ASSIGNED TASK: Output the entries that follow character for character. Leave every image out.

======== INPUT FOR THIS TASK ========

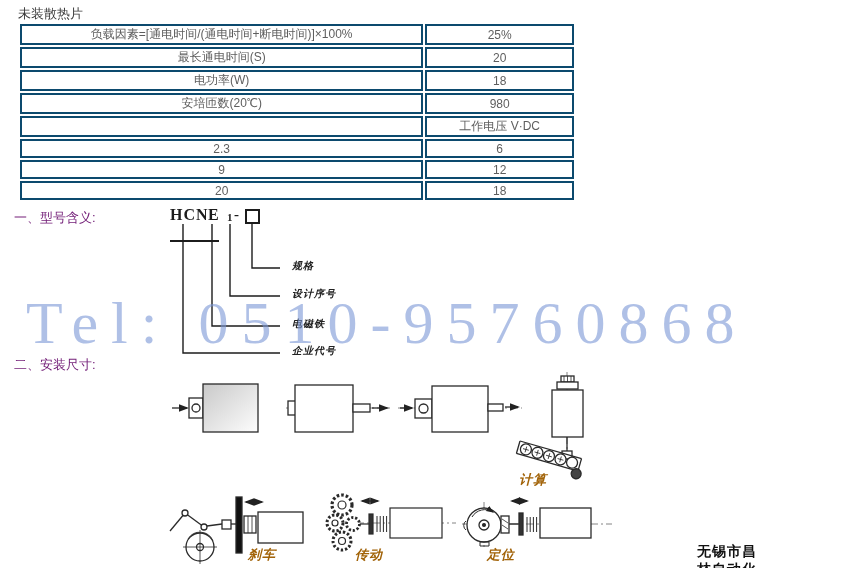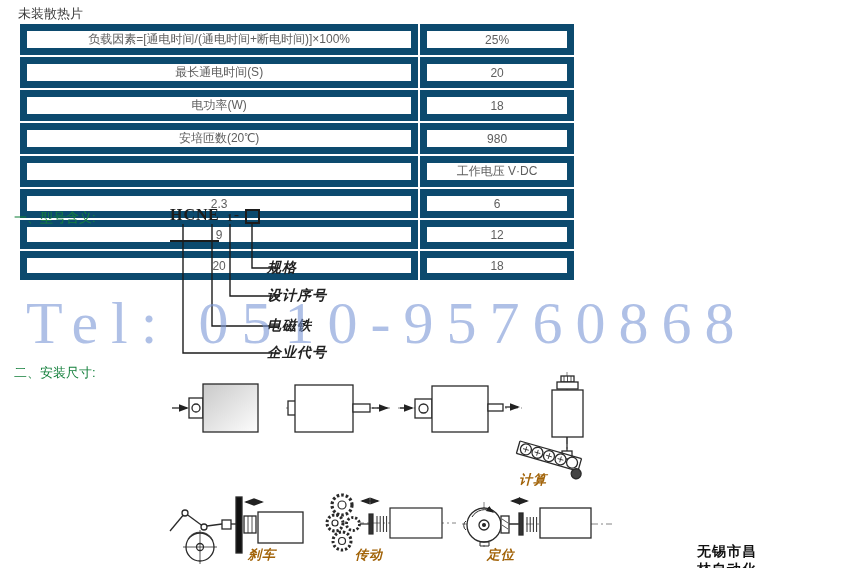--- a/index.html
+++ b/index.html
@@ -5,40 +5,40 @@
   html,body{margin:0;padding:0;background:#fff;}
   .page{position:relative;width:765px;height:568px;background:#fff;overflow:hidden;
         font-family:"Liberation Sans", sans-serif;color:#444;}
 
   
   .note{position:absolute;left:18px;top:5px;font-size:13px;color:#3a3a3a;}
 
   
   table.spec{position:absolute;left:18px;top:22px;width:558px;
              border-collapse:separate;border-spacing:2px;}
-  table.spec td{border:7px solid #0c4a6e;height:15px;padding:0 4px;
+  table.spec td{border:2px solid #0c4a6e;height:15px;padding:0 4px;
                 font-size:12px;color:#5e5e5e;text-align:center;vertical-align:middle;
                 background:#fff;}
   td.c1{width:402px;} td.c2{width:140px;}
 
-  .sec-title{position:absolute;font-size:13px;color:#15803d;}
+  .sec-title{position:absolute;font-size:13px;color:#701a75;}
   .sec1{left:14px;top:209px;}
-  .sec2{left:14px;top:364px;}
+  .sec2{left:14px;top:356px;}
 
   
   .mcode{position:absolute;top:206px;left:168px;font-family:"Liberation Serif", serif;
          font-weight:bold;color:#1c1c1c;}
   .mcode .u{border-bottom:2px solid #1c1c1c;padding-bottom:16px;}
   .hcn{position:absolute;left:2px;top:0;font-size:16px;letter-spacing:1px;}
   .mag{position:absolute;left:40px;top:0;font-size:16px;}
   .ser{position:absolute;left:59px;top:5px;font-size:11px;}
   .dsh{position:absolute;left:66px;top:0px;font-size:15px;}
   .sqbox{position:absolute;left:77px;top:3px;width:11px;height:11px;border:2px solid #1c1c1c;}
   .mlines{position:absolute;left:168px;top:224px;z-index:1;}
-  .mlabel{position:absolute;left:267px;font-size:14px;font-weight:bold;font-style:italic;
+  .mlabel{position:absolute;left:292px;font-size:10px;font-weight:bold;font-style:italic;
           color:#222;z-index:2;letter-spacing:1px;}
   .ml0{top:259px;} .ml1{top:287px;} .ml2{top:317px;} .ml3{top:344px;}
 
   
   .figs{position:absolute;left:0;top:368px;z-index:1;}
   .fig-caption{position:absolute;font-size:13px;font-weight:bold;font-style:italic;
                color:#a16207;z-index:2;letter-spacing:1px;}
   .cap-count{left:519px;top:471px;}
   .cap-brake{left:248px;top:546px;}
   .cap-trans{left:355px;top:546px;}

========

RESULT:
--- a/index.html
+++ b/index.html
@@ -5,40 +5,40 @@
   html,body{margin:0;padding:0;background:#fff;}
   .page{position:relative;width:765px;height:568px;background:#fff;overflow:hidden;
         font-family:"Liberation Sans", sans-serif;color:#444;}
 
   
   .note{position:absolute;left:18px;top:5px;font-size:13px;color:#3a3a3a;}
 
   
   table.spec{position:absolute;left:18px;top:22px;width:558px;
              border-collapse:separate;border-spacing:2px;}
-  table.spec td{border:7px solid #0c4a6e;height:15px;padding:0 4px;
+  table.spec td{border:2px solid #0c4a6e;height:15px;padding:0 4px;
                 font-size:12px;color:#5e5e5e;text-align:center;vertical-align:middle;
                 background:#fff;}
   td.c1{width:402px;} td.c2{width:140px;}
 
-  .sec-title{position:absolute;font-size:13px;color:#15803d;}
+  .sec-title{position:absolute;font-size:13px;color:#701a75;}
   .sec1{left:14px;top:209px;}
-  .sec2{left:14px;top:364px;}
+  .sec2{left:14px;top:356px;}
 
   
   .mcode{position:absolute;top:206px;left:168px;font-family:"Liberation Serif", serif;
          font-weight:bold;color:#1c1c1c;}
   .mcode .u{border-bottom:2px solid #1c1c1c;padding-bottom:16px;}
   .hcn{position:absolute;left:2px;top:0;font-size:16px;letter-spacing:1px;}
   .mag{position:absolute;left:40px;top:0;font-size:16px;}
   .ser{position:absolute;left:59px;top:5px;font-size:11px;}
   .dsh{position:absolute;left:66px;top:0px;font-size:15px;}
   .sqbox{position:absolute;left:77px;top:3px;width:11px;height:11px;border:2px solid #1c1c1c;}
   .mlines{position:absolute;left:168px;top:224px;z-index:1;}
-  .mlabel{position:absolute;left:267px;font-size:14px;font-weight:bold;font-style:italic;
+  .mlabel{position:absolute;left:292px;font-size:10px;font-weight:bold;font-style:italic;
           color:#222;z-index:2;letter-spacing:1px;}
   .ml0{top:259px;} .ml1{top:287px;} .ml2{top:317px;} .ml3{top:344px;}
 
   
   .figs{position:absolute;left:0;top:368px;z-index:1;}
   .fig-caption{position:absolute;font-size:13px;font-weight:bold;font-style:italic;
                color:#a16207;z-index:2;letter-spacing:1px;}
   .cap-count{left:519px;top:471px;}
   .cap-brake{left:248px;top:546px;}
   .cap-trans{left:355px;top:546px;}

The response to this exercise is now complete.